Il clan Di Lauro continuava a gestire il traffico di stupefacenti, non solo a Secondigliano ma anche nel quartiere Vasto-Arenaccia, sfruttando un canale che il gruppo di camorra tiene aperto da decenni, ovvero quello dei broker dall'Albania: è la ricostruzione degli inquirenti alla base dell'ordinanza che ha portato in carcere, questa mattina, 14 persone, ritenute collegate a un sottogruppo che farebbe capo a Vincenzo Di Lauro, figlio del capoclan Paolo alias Ciruzzo il Milionario.

L'operazione è partita all'alba di oggi, 6 maggio, eseguita dai carabinieri del Nucleo Investigativo di Napoli; l'ordinanza di applicazione della misura cautelare, sia in carcere sia ai domiciliari, è stata emessa dal gip di Napoli su richiesta della Direzione Distrettuale Antimafia. I 14 indagati sono gravemente indiziati, a vario titolo, di associazione per delinquere finalizzata al traffico di sostanze stupefacenti e detenzione ai fini di spaccio.

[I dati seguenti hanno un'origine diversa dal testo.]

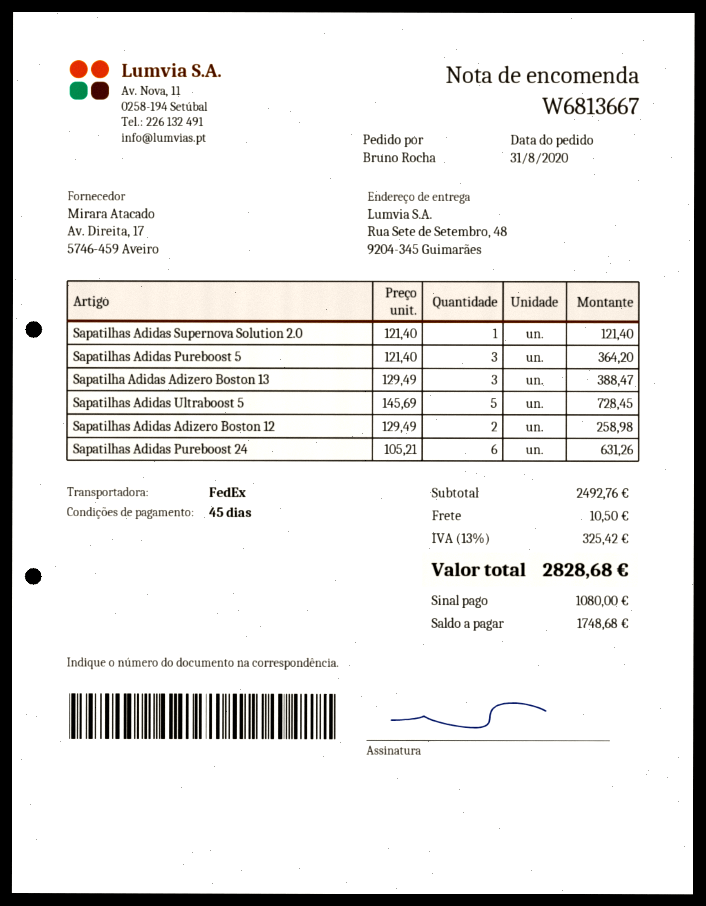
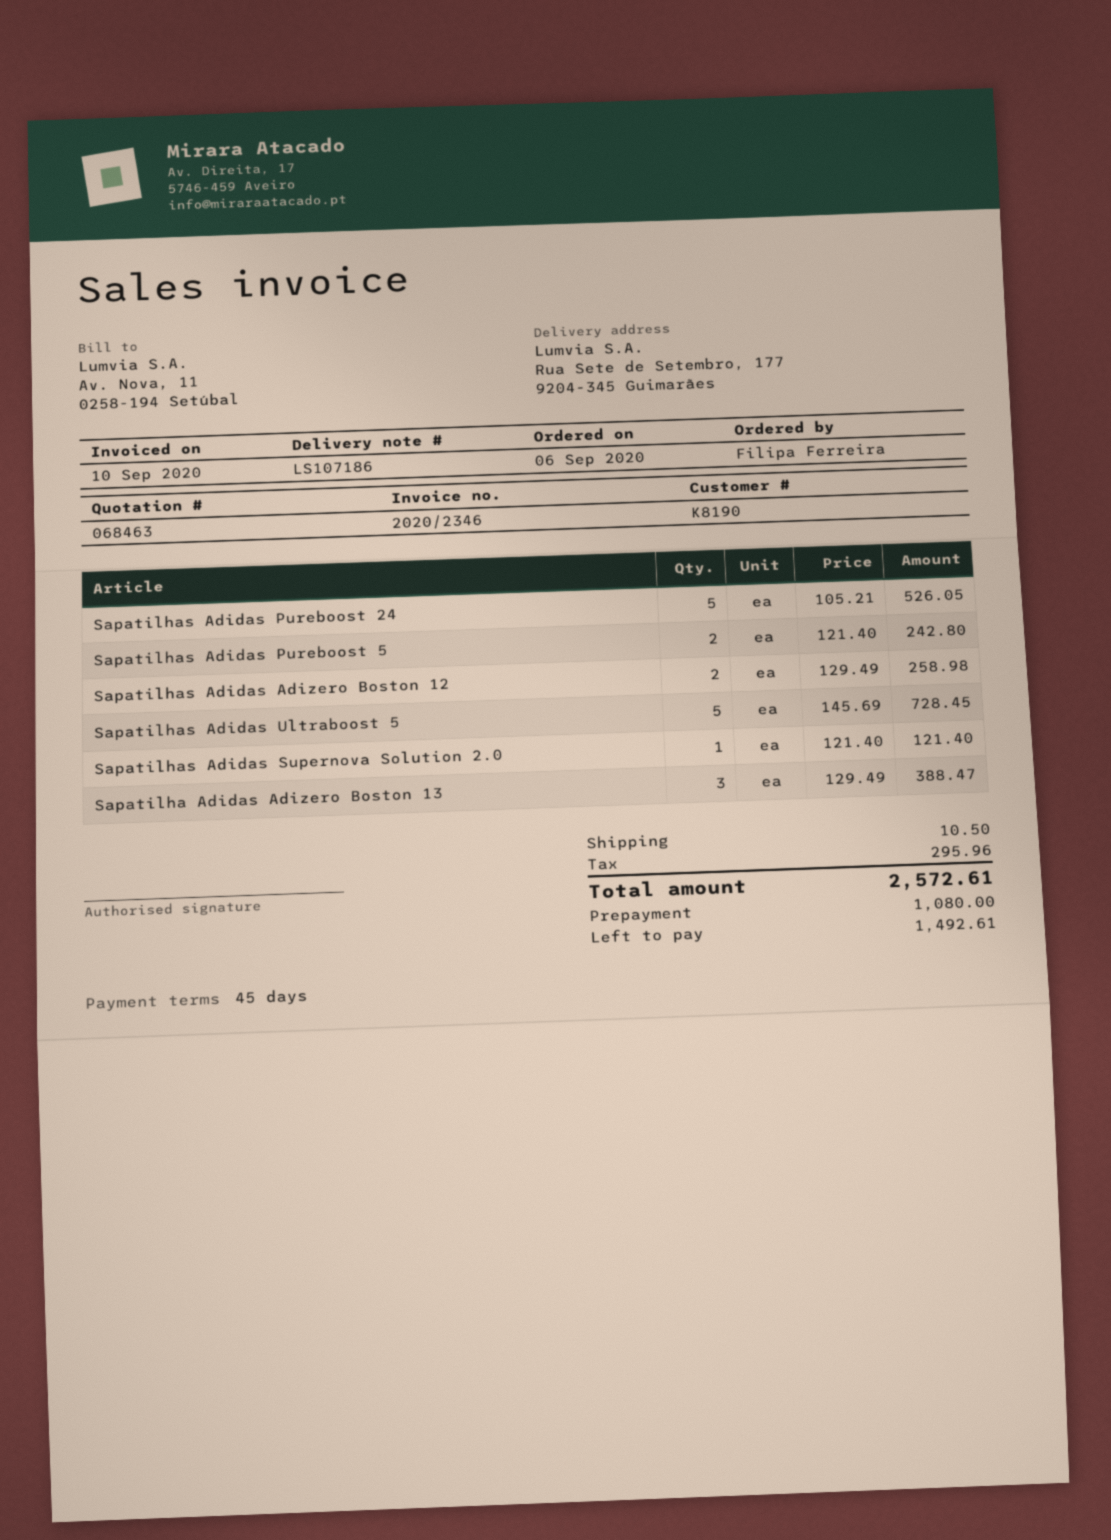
order date: 2020-08-31 -> 2020-09-06
ordered by: Bruno Rocha -> Filipa Ferreira
ship to: Rua Sete de Setembro, 48, 9204-345 Guimarães -> Rua Sete de Setembro, 177, 9204-345 Guimarães
Sapatilhas Adidas Pureboost 5: 3 x 121.40 = 364.20 -> 2 x 121.40 = 242.80
Sapatilhas Adidas Pureboost 24: 6 x 105.21 = 631.26 -> 5 x 105.21 = 526.05
tax: 325.42 -> 295.96
total: 2828.68 -> 2572.61
balance: 1748.68 -> 1492.61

Le indagini che hanno portato al provvedimento sono state sviluppate dai militari dell'Arma tra il 2020 e il 2023, sotto il coordinamento della Dda napoletana. Ed è emersa l'esistenza di un sottogruppo, riconducibile allo storico clan di Secondigliano, che farebbe capo a Vincenzo Di Lauro, secondogenito di Paolo Di Lauro e, secondo investigatori d'esperienza, quello più simile al padre nella strategia di controllo del territorio: violenza solo quando necessario, fortissima inclinazione imprenditoriale sia nella gestione dell'illecito sia, soprattutto, nel riciclaggio e nel reinvestimento.

Secondo gli inquirenti Vincenzo Di Lauro sarebbe riuscito a costruire una struttura stabile e organizzata che, con base a Secondigliano, era attiva anche in altre zone di Napoli; nel periodo tra il 2019 e il 2020 il gruppo avrebbe rifornito le piazze di spaccio del quartiere della periferia Nord ma anche quelle del Vasto-Arenaccia, sfruttando i canali ben consolidati con i narcotrafficanti albanesi. Nel corso dell'attività investigativa sono state complessivamente arrestate 6 persone e sono stati sequestrati diversi chili di stupefacenti tra cocaina e hashish.